Task goal - Would you please reproduce all the entries exactly, leaving the pictures out?

(Detected change data)
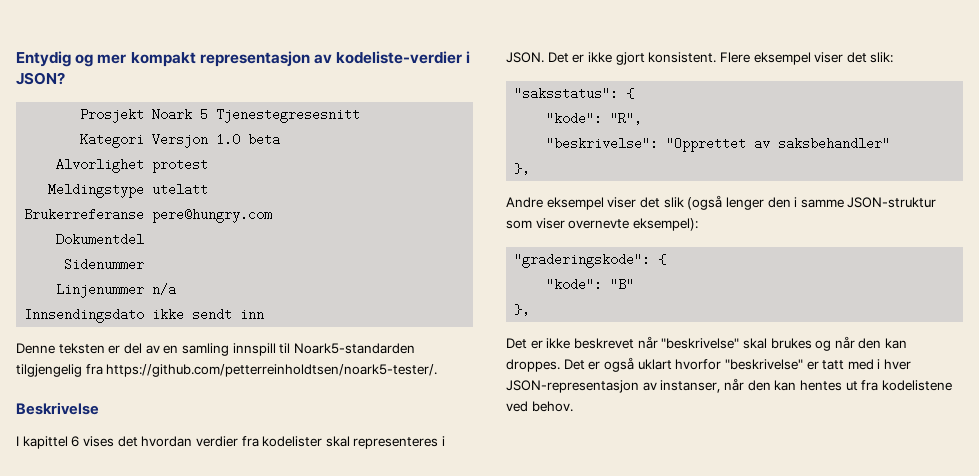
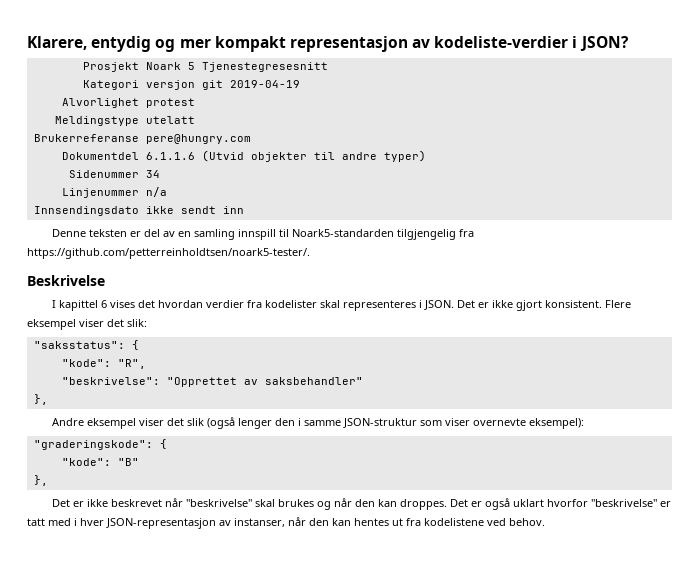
[16,51,71,67] Entydig -> [27,36,152,52] Klarere, entydig
[152,133,281,148] Versjon 1.0 beta -> [145,80,300,90] versjon git 2019-04-19
(145, 239) none -> [145,150,426,162] 6.1.1.6 (Utvid objekter til andre typer)
(145, 264) none -> [145,170,160,178] 34

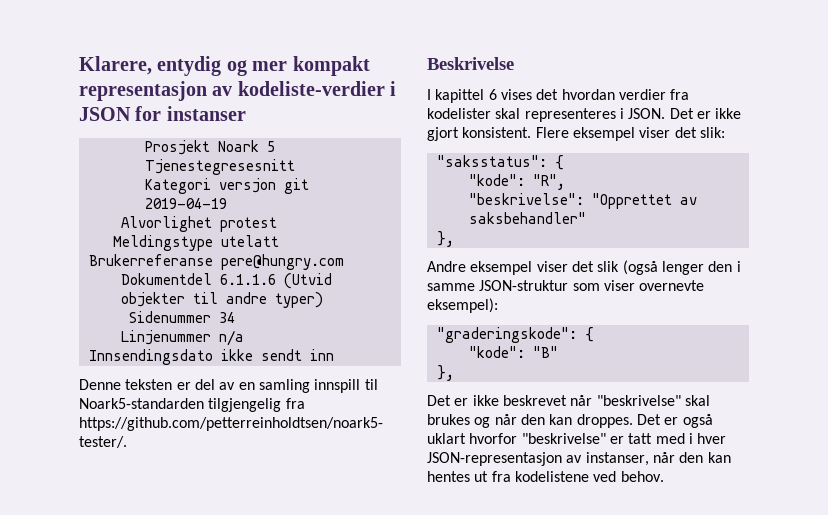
[579,36,629,51] JSON? -> [79,106,246,121] JSON for instanser

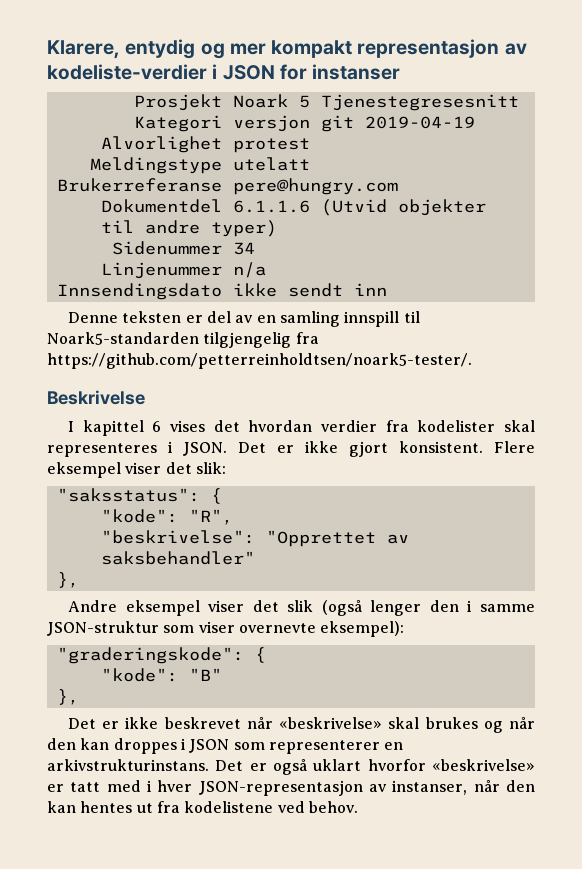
[596,395,681,406] "beskrivelse" -> [279,717,383,729] «beskrivelse»
[576,414,633,428] droppes. -> [113,738,404,754] [47,759,209,771] droppes i JSON som representerer en arkivstrukturinstans.
[521,433,606,444] "beskrivelse" -> [431,759,535,771] «beskrivelse»

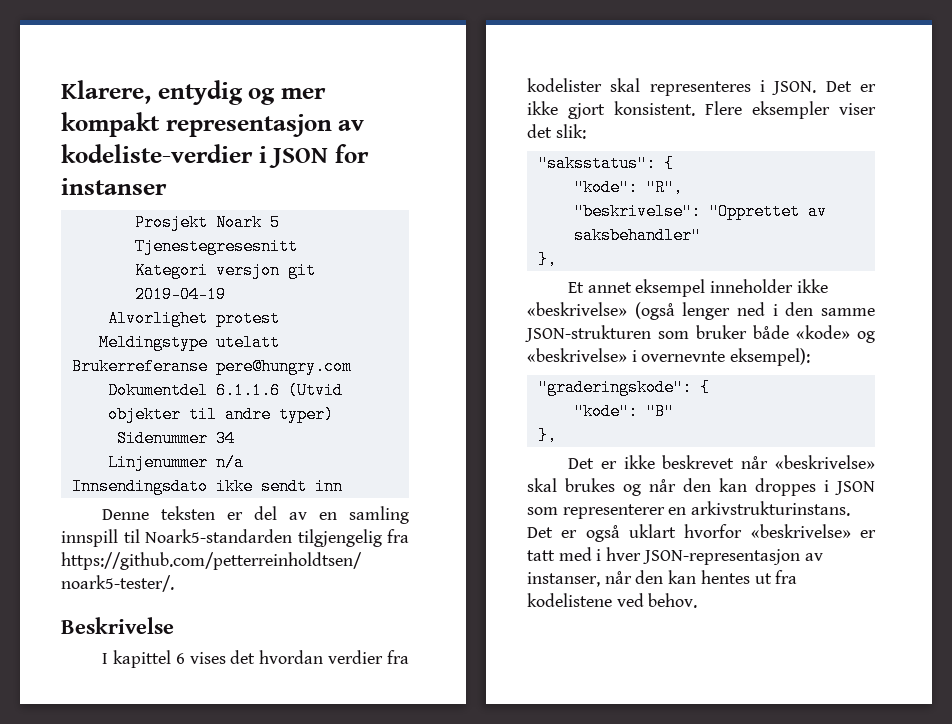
[47,462,121,478] eksempel -> [752,101,830,119] eksempler
[68,600,535,616] [47,621,316,636] Andre eksempel viser det slik (også lenger den i samme JSON-struktur som viser overnevte -> [567,279,828,297] [527,302,875,320] [525,325,875,343] [527,348,726,362] Et annet eksempel inneholder ikke «beskrivelse» (også lenger ned i den samme JSON-strukturen som bruker både «kode» og «beskrivelse» i overnevnte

Response for this exercise -
[16,51,71,67] Entydig -> [27,36,152,52] Klarere, entydig
[152,133,281,148] Versjon 1.0 beta -> [145,80,300,90] versjon git 2019-04-19
(145, 239) none -> [145,150,426,162] 6.1.1.6 (Utvid objekter til andre typer)
(145, 264) none -> [145,170,160,178] 34

[579,36,629,51] JSON? -> [79,106,246,121] JSON for instanser

[596,395,681,406] "beskrivelse" -> [279,717,383,729] «beskrivelse»
[576,414,633,428] droppes. -> [113,738,404,754] [47,759,209,771] droppes i JSON som representerer en arkivstrukturinstans.
[521,433,606,444] "beskrivelse" -> [431,759,535,771] «beskrivelse»

[47,462,121,478] eksempel -> [752,101,830,119] eksempler
[68,600,535,616] [47,621,316,636] Andre eksempel viser det slik (også lenger den i samme JSON-struktur som viser overnevte -> [567,279,828,297] [527,302,875,320] [525,325,875,343] [527,348,726,362] Et annet eksempel inneholder ikke «beskrivelse» (også lenger ned i den samme JSON-strukturen som bruker både «kode» og «beskrivelse» i overnevnte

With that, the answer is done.